## Task prompt
Repeat exactly the lines below from the line that contains "Rond ibiza goud wit tuinkleed: 6 -> none" to the last line, inclusive, without the pictures.

## Data for analysis
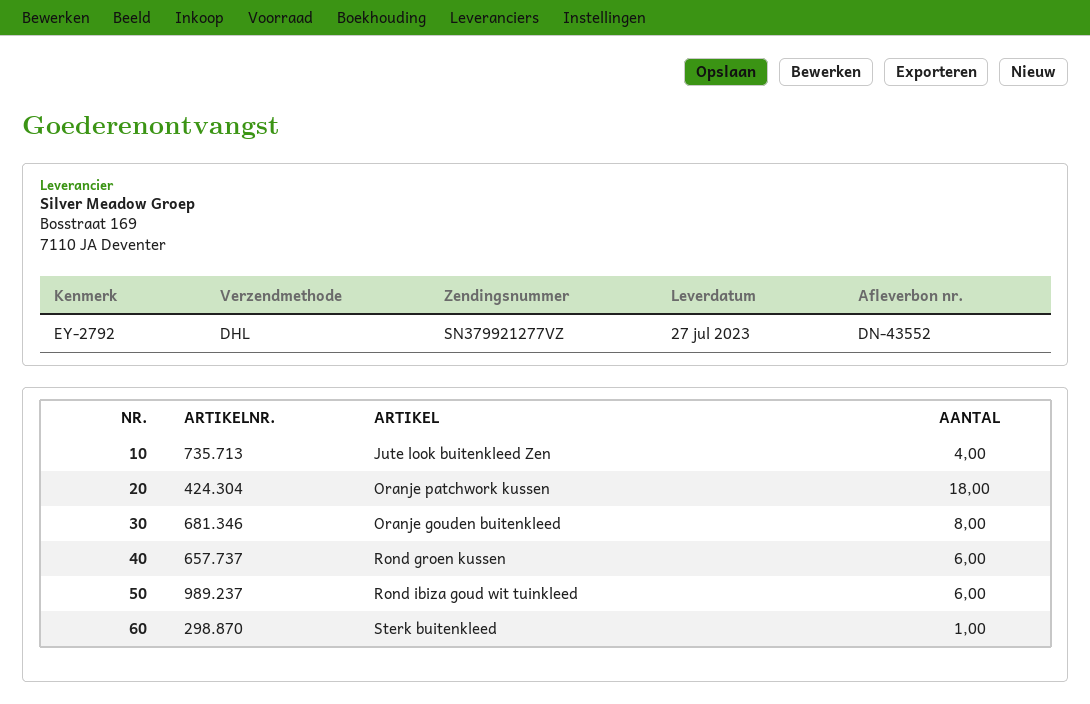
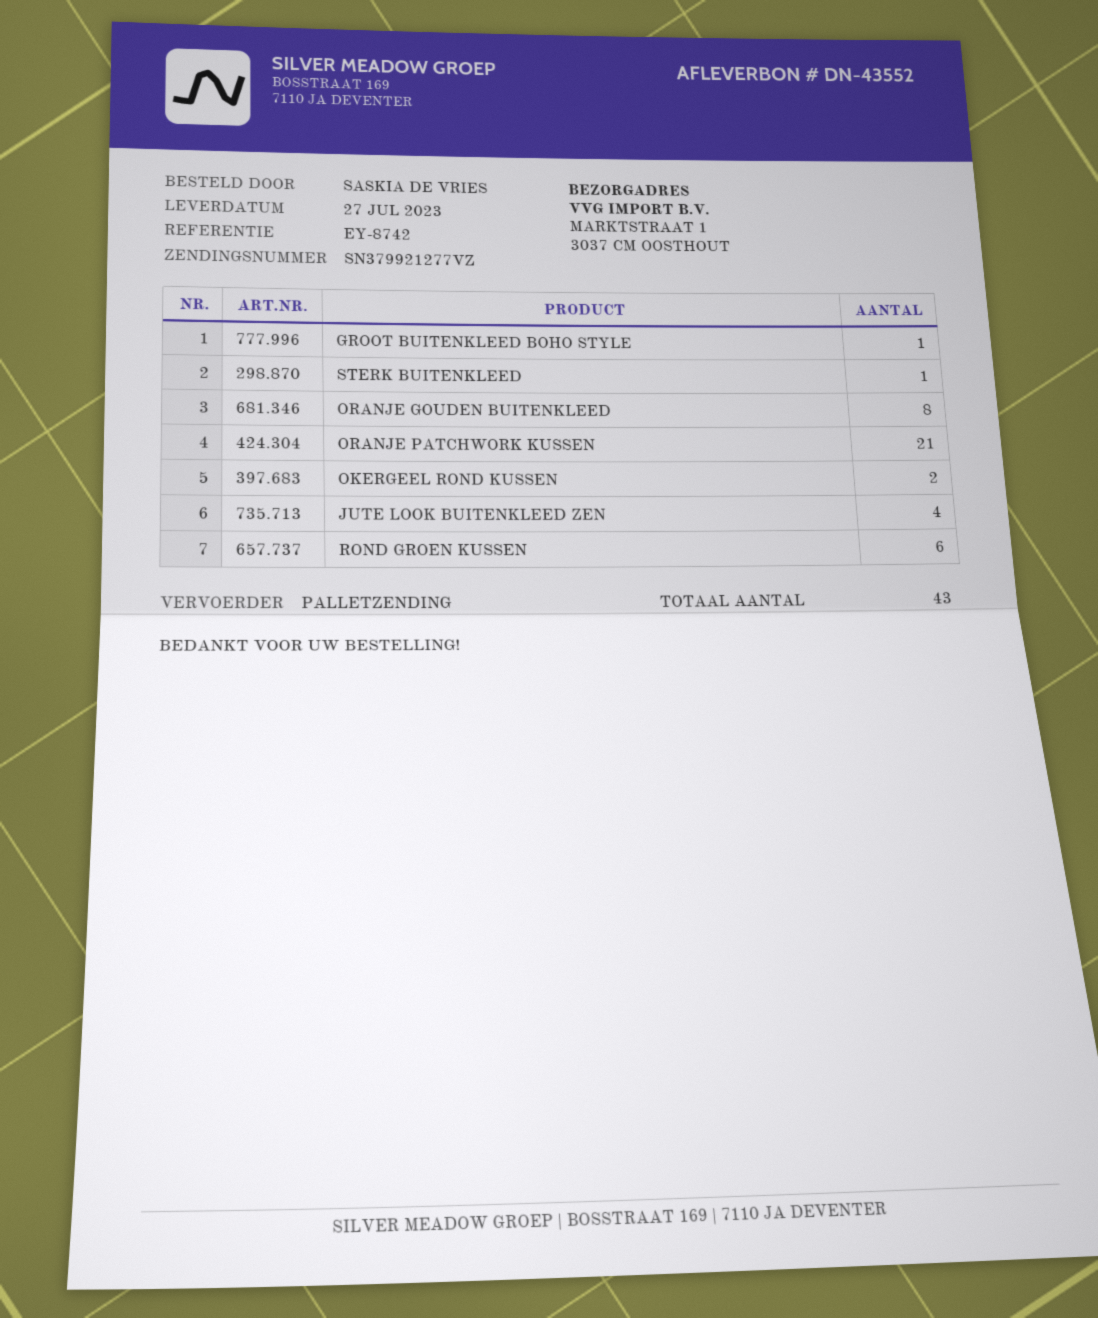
reference: EY-2792 -> EY-8742
shipping method: DHL -> pallet freight
Oranje patchwork kussen: 18 -> 21
Rond ibiza goud wit tuinkleed: 6 -> none
GROOT BUITENKLEED BOHO STYLE: none -> 1
OKERGEEL ROND KUSSEN: none -> 2

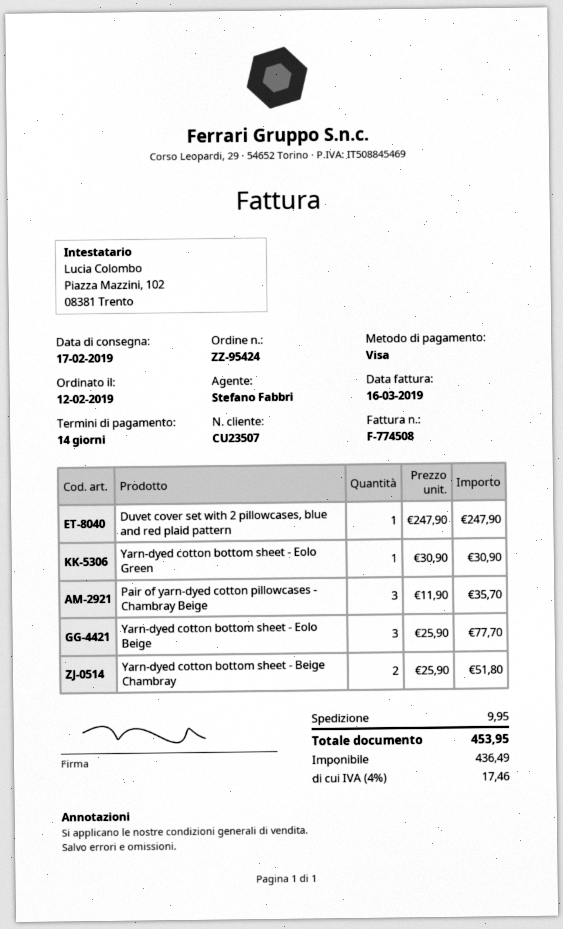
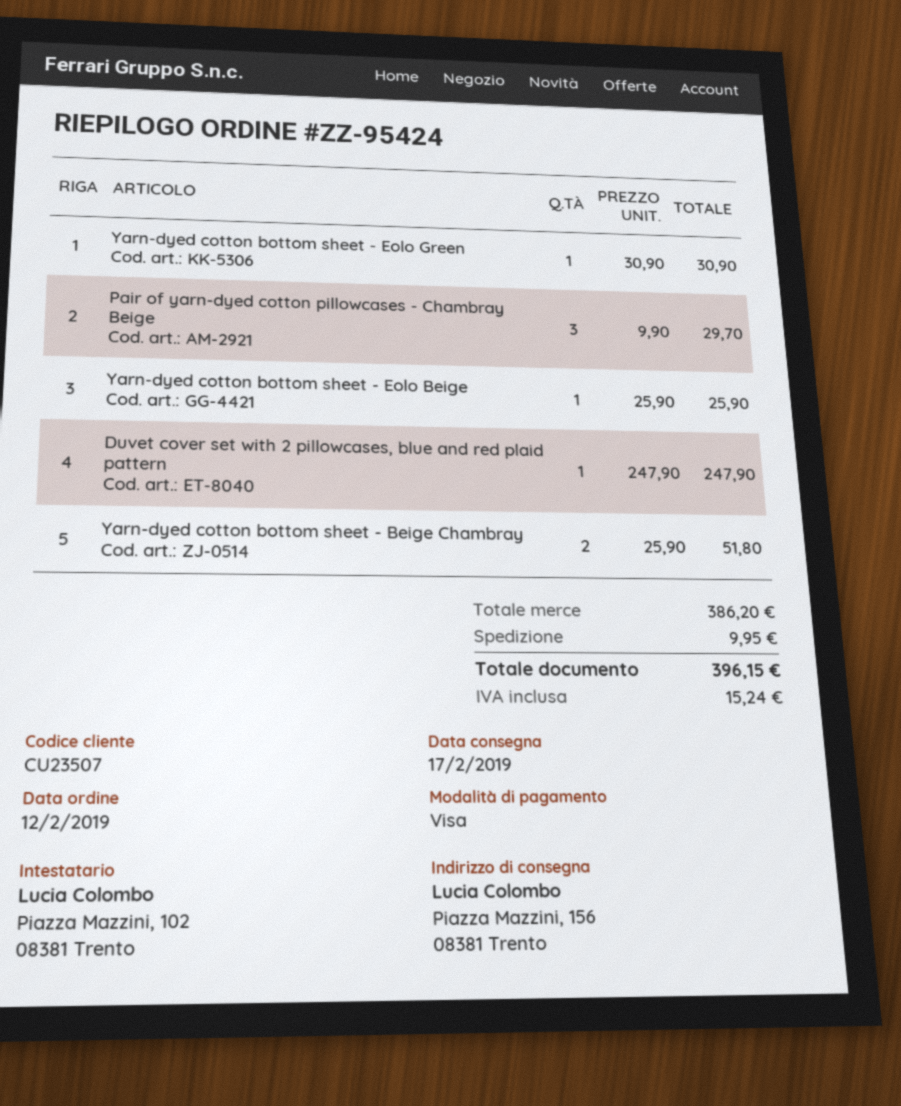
Pair of yarn-dyed cotton pillowcases - Chambray Beige: 3 x 11.90 = 35.70 -> 3 x 9.90 = 29.70
Yarn-dyed cotton bottom sheet - Eolo Beige: 3 x 25.90 = 77.70 -> 1 x 25.90 = 25.90
tax: 17.46 -> 15.24
total: 453.95 -> 396.15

## Task response
Rond ibiza goud wit tuinkleed: 6 -> none
GROOT BUITENKLEED BOHO STYLE: none -> 1
OKERGEEL ROND KUSSEN: none -> 2

Pair of yarn-dyed cotton pillowcases - Chambray Beige: 3 x 11.90 = 35.70 -> 3 x 9.90 = 29.70
Yarn-dyed cotton bottom sheet - Eolo Beige: 3 x 25.90 = 77.70 -> 1 x 25.90 = 25.90
tax: 17.46 -> 15.24
total: 453.95 -> 396.15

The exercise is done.